Both the line below containing "OP-HAUBE KANINCHENMEDSTUFF: 1" and the line containing "Scottish Fotheringham Clan", along with every line between them, should be repeated exactly; no other line belongs in the answer.

= = = =

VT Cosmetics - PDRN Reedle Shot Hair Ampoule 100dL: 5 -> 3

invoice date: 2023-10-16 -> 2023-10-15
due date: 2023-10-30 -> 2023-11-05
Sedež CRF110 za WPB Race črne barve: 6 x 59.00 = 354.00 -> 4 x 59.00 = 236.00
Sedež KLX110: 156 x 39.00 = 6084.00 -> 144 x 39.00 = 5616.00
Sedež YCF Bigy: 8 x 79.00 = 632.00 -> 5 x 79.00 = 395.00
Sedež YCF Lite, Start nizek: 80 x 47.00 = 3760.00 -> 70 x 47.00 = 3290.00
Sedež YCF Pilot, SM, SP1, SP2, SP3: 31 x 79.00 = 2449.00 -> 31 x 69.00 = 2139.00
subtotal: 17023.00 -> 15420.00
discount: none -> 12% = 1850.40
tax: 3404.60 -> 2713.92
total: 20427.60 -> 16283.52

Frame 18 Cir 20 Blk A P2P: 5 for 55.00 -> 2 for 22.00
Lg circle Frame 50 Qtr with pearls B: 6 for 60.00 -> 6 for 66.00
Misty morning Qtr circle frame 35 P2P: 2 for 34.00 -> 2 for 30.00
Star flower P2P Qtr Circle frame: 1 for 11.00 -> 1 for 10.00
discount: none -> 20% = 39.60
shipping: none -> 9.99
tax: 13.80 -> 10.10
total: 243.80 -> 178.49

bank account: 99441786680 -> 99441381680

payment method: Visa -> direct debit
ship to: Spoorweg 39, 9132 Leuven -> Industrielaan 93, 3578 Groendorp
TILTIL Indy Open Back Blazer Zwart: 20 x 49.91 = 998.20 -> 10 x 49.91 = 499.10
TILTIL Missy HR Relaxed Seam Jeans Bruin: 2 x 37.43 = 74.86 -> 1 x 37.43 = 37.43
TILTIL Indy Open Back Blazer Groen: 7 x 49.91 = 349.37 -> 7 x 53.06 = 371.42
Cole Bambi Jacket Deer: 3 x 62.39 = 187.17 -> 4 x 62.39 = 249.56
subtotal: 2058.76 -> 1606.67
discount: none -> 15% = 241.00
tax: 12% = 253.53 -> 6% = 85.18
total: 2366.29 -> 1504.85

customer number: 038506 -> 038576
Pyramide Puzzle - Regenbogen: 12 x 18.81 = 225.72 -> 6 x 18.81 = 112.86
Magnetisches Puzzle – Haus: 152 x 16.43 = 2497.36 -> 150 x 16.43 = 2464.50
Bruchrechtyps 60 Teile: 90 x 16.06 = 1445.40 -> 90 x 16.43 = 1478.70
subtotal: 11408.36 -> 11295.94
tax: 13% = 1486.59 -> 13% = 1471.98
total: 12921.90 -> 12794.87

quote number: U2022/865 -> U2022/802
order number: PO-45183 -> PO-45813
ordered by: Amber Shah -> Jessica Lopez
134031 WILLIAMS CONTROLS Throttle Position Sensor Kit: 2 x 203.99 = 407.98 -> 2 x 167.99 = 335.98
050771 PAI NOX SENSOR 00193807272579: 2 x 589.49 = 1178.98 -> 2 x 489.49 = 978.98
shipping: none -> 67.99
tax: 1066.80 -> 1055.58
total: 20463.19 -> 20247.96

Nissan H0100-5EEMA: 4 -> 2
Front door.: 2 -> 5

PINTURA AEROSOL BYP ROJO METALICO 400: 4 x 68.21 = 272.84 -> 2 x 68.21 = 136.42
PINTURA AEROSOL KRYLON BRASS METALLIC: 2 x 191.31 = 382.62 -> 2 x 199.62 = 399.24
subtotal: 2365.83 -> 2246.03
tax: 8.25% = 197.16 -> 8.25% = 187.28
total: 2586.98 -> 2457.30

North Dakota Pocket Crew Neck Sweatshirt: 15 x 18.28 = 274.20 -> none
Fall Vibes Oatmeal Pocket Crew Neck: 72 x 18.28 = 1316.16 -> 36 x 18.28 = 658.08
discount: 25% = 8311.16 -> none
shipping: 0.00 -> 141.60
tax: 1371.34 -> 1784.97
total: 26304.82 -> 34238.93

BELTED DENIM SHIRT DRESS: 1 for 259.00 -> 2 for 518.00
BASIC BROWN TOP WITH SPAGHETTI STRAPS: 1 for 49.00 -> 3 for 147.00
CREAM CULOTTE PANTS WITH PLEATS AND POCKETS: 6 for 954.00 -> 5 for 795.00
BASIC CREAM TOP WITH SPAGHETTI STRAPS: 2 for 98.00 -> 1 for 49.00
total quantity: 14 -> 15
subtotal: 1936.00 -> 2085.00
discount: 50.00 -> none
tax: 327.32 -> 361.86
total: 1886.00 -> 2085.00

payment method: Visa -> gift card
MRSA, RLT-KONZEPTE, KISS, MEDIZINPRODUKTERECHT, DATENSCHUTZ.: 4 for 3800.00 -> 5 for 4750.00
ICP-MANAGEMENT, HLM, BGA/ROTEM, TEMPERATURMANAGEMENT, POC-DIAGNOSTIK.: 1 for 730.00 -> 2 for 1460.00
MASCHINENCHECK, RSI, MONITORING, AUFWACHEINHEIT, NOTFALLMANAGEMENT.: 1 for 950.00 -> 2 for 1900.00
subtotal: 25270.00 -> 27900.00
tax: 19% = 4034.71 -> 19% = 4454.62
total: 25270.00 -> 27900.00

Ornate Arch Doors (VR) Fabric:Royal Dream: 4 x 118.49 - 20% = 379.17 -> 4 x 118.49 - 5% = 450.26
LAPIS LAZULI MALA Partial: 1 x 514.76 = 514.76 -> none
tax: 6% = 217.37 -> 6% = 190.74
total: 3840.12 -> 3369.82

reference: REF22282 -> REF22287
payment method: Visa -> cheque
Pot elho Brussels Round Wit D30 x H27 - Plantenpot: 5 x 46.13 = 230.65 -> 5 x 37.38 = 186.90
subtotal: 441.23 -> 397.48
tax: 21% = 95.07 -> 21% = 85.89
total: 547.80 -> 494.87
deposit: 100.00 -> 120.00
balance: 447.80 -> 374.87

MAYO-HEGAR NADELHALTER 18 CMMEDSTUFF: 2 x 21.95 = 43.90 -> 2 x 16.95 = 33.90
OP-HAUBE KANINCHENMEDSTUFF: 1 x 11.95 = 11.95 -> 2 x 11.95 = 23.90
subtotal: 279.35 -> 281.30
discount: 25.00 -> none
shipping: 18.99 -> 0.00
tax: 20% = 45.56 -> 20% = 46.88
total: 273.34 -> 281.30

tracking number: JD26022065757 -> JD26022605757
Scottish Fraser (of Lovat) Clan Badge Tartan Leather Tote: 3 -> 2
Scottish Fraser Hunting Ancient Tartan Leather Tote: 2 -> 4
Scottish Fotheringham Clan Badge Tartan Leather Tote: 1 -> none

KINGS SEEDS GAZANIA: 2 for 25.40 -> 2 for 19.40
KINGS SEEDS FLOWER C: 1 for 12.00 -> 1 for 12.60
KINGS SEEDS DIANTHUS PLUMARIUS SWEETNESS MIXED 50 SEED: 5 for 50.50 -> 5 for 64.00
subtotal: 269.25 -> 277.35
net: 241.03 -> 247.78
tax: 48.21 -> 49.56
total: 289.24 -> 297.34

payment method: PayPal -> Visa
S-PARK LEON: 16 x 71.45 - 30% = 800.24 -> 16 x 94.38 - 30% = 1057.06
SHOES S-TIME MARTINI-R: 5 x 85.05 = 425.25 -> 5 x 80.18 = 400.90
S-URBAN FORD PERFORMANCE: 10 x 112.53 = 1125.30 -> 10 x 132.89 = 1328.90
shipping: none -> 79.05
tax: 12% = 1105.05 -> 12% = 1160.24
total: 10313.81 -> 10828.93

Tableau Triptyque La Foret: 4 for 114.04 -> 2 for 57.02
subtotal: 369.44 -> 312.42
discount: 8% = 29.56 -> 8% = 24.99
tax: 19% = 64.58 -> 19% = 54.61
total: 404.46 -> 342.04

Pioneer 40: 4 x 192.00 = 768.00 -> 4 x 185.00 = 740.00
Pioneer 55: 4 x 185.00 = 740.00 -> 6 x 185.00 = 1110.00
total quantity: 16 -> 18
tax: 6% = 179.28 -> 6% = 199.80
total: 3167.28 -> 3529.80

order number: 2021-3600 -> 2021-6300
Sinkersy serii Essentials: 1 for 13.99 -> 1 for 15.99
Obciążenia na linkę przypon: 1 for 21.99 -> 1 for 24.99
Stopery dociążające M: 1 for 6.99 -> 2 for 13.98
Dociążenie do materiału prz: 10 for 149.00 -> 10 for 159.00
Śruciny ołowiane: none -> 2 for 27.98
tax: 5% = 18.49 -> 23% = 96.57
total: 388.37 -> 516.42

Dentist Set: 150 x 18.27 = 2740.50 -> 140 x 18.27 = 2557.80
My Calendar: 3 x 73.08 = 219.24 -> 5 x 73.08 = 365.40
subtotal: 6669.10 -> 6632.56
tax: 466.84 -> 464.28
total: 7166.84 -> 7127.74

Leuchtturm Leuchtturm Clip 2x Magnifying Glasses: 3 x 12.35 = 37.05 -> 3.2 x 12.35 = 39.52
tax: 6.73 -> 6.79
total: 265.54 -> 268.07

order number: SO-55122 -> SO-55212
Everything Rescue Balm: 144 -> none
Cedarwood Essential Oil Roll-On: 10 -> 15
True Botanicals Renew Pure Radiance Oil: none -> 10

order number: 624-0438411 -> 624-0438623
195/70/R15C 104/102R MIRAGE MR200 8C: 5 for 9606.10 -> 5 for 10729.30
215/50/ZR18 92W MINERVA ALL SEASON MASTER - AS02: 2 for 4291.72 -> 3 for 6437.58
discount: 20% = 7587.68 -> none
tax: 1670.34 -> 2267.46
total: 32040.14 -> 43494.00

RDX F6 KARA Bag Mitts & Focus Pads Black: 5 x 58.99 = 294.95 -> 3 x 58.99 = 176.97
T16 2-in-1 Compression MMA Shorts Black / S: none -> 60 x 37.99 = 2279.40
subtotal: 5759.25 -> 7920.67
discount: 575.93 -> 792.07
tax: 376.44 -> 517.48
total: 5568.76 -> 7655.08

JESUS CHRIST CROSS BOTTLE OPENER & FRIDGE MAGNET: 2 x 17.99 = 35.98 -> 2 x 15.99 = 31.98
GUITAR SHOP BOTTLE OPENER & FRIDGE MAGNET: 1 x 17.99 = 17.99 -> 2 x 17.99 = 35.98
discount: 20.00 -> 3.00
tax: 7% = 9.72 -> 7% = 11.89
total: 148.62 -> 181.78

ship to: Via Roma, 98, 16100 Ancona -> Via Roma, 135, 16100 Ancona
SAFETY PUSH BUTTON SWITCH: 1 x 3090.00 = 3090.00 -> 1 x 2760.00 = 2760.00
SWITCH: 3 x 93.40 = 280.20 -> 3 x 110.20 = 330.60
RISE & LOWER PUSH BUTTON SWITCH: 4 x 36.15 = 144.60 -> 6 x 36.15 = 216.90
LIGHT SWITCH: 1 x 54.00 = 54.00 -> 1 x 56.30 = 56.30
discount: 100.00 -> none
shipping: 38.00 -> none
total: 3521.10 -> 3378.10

= = = =

### Answer below
OP-HAUBE KANINCHENMEDSTUFF: 1 x 11.95 = 11.95 -> 2 x 11.95 = 23.90
subtotal: 279.35 -> 281.30
discount: 25.00 -> none
shipping: 18.99 -> 0.00
tax: 20% = 45.56 -> 20% = 46.88
total: 273.34 -> 281.30

tracking number: JD26022065757 -> JD26022605757
Scottish Fraser (of Lovat) Clan Badge Tartan Leather Tote: 3 -> 2
Scottish Fraser Hunting Ancient Tartan Leather Tote: 2 -> 4
Scottish Fotheringham Clan Badge Tartan Leather Tote: 1 -> none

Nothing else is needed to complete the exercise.